Six miles off sleepy Big Pine Key lies one of the United States' greatest sunken treasures Looe Key National Marine Sanctuary. The Florida Keys landmark encompasses roughly 5 square nautical miles of unspoiled reef running parallel to U.S. Highway 1 in the blue Atlantic. And no dive mission to the Lower Keys is complete without a visit.
Named for the HMS Looe, a British warship that ran aground there in 1744 and subsequently burned to the waterline, the U-shaped, grove-and-spur reef system became the country's second national marine sanctuary in 1981, six years after the original in Key Largo. This special designation means that there are "absolute" bans on spearfishing, lobster hunting and the collection of fish, coral or shells, a strictly enforced protection that has helped the reef population flourish into a dense, diverse and friendly community, thriving with an estimated 50 species of coral and 150 species of fish and invertebrates.

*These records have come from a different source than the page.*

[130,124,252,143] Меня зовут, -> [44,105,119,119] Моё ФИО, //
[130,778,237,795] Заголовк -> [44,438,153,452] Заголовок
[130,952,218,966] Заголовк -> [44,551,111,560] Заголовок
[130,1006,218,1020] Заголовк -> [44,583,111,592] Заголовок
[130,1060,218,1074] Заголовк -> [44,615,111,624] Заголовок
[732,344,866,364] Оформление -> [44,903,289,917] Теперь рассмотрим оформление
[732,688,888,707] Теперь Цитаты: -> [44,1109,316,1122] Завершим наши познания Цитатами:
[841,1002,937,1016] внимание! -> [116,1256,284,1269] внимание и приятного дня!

Part of what makes Looe Key special is that the reef represents a complete ecosystem. The sanctuary transitions from a shallow ridge of fossilized-coral rubble to a flat reef sprouting with turtle grass, then a sloping fore reef from 20-40 feet and beyond to a deeper section descending to around 100 feet, where it's possible to spot rays, turtles, mantas and the occasional whale shark. But it's the shallows where all the action happens. Dozens of mooring buoys mark diverse dive sites suitable for all skill levels in the roughly 200- to 800-yard protected zone. There, plentiful angelfish, parrotfish, sergeant majors, moray eels and barracuda live among elkhorn, staghorn, star, brain and fire corals. And the marine life seem aware they live in a sanctuary. The sight of a diver doesn't send them scurrying to the deep folds of the reef. They go on about their daily lives as if you're simply another part of the finned community.
Topside, the Lower Keys are the least developed of all the barrier islands. Once across the famous Seven Mile Bridge, the unofficial line of demarcation between "upper" and "lower," the vibe becomes far less tourist and way more natural. Signature eco-adventures in the area include kayaking the mangrove mazes of Coupon Bight, backcountry flats fishing for tarpon and bonefish, and spotting whitetails in the National Key Deer Refuge, home to the last remaining group of endangered Key deer in existence. Other nondiving distractions include the beautiful beaches of Bahia Honda State Park and an abandoned quarry called Blue Hole that's now home to a crew of alligators.
Accommodations range from primitive campsites to traditional conch guesthouses and newer resorts, some with marina facilities. For nocturnal entertainment, No Name Pub is the Keys' oldest watering hole (established 1935), a one-time brothel where a special breed of Lower Keys locals now mixes with fishermen and divers from around the world. And if you happen to visit the area in July, don't miss the annual Lower Keys Underwater Music Festival, now in it's 25th year, for one of the most-unique concerts you'll ever witness. But, the real attraction is the reef, and a handful of operators offer excursions to Looe Key National Marine Sanctuary, including UnderSeas Inc. in Big Pine Key, which runs two-tank trips to the reef twice daily and guided tours by request. For divers who appreciate diversity, Looe Key won't disappoint. The multifaceted Lower Keys jewel is a dive that every American scuba enthusiast should experience. Consider it your civic duty.